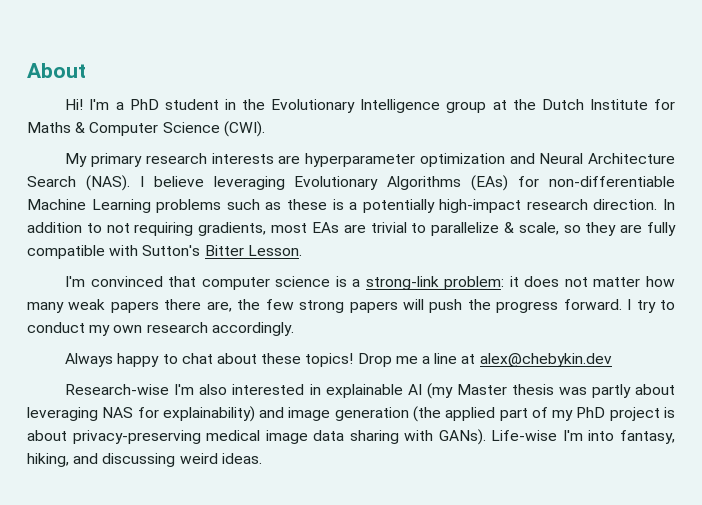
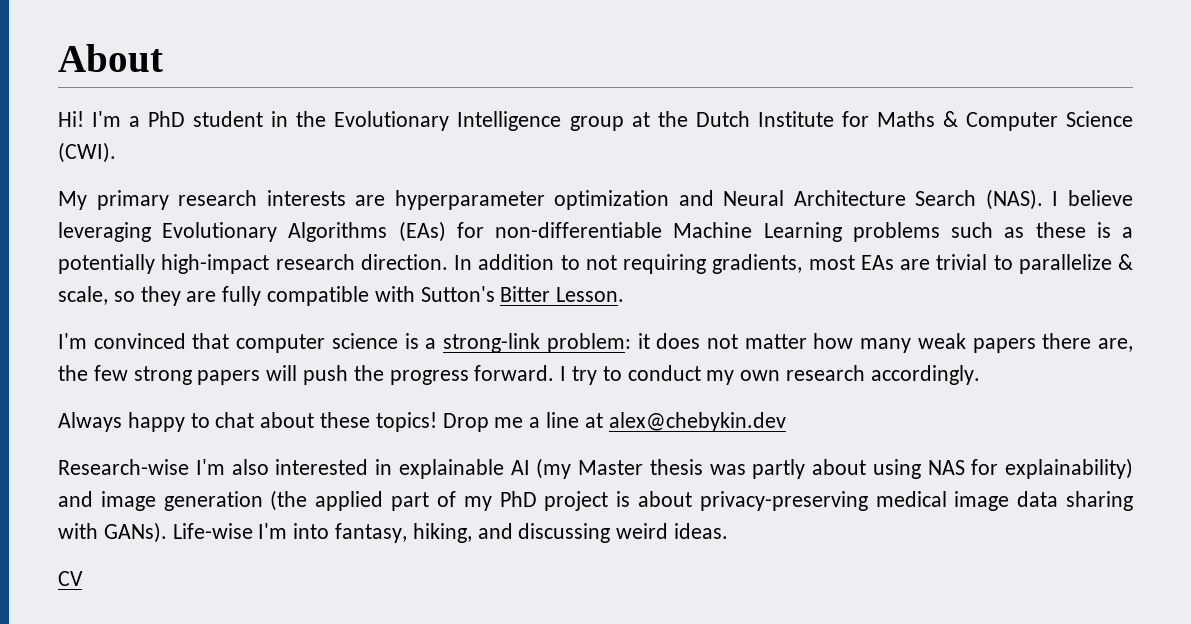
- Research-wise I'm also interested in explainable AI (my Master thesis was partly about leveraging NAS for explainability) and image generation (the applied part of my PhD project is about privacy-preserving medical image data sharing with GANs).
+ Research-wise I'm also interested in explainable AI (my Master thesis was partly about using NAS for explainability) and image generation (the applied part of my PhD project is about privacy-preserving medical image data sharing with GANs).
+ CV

=-=-=

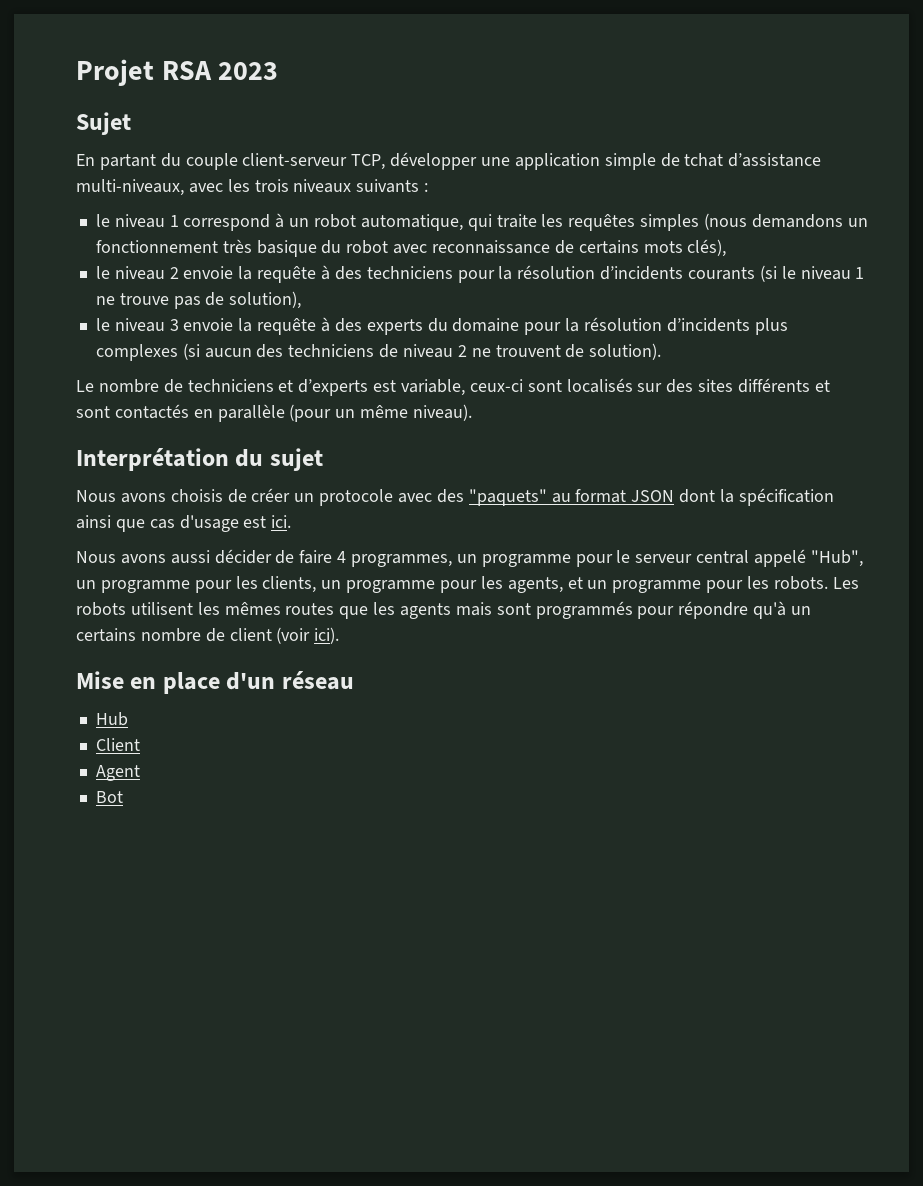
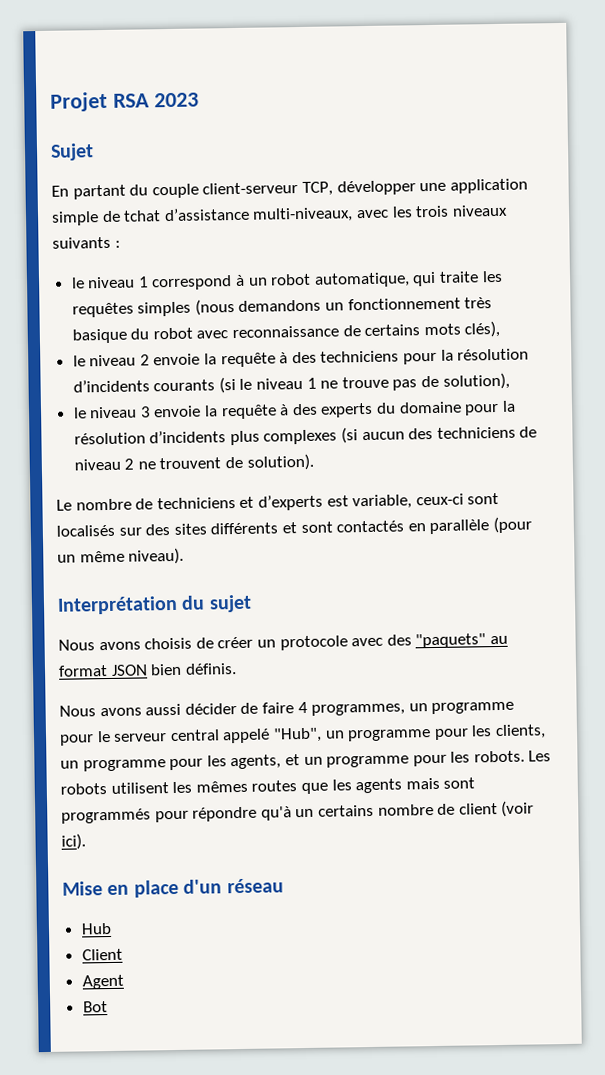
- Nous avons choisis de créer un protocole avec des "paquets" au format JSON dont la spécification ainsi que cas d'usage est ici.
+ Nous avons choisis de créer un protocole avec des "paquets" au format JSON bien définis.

=-=-=

→ **What you have to do**: Copy only the lines in the listing that contain "avec".

→ **Expected output**:
- Nous avons choisis de créer un protocole avec des "paquets" au format JSON dont la spécification ainsi que cas d'usage est ici.
+ Nous avons choisis de créer un protocole avec des "paquets" au format JSON bien définis.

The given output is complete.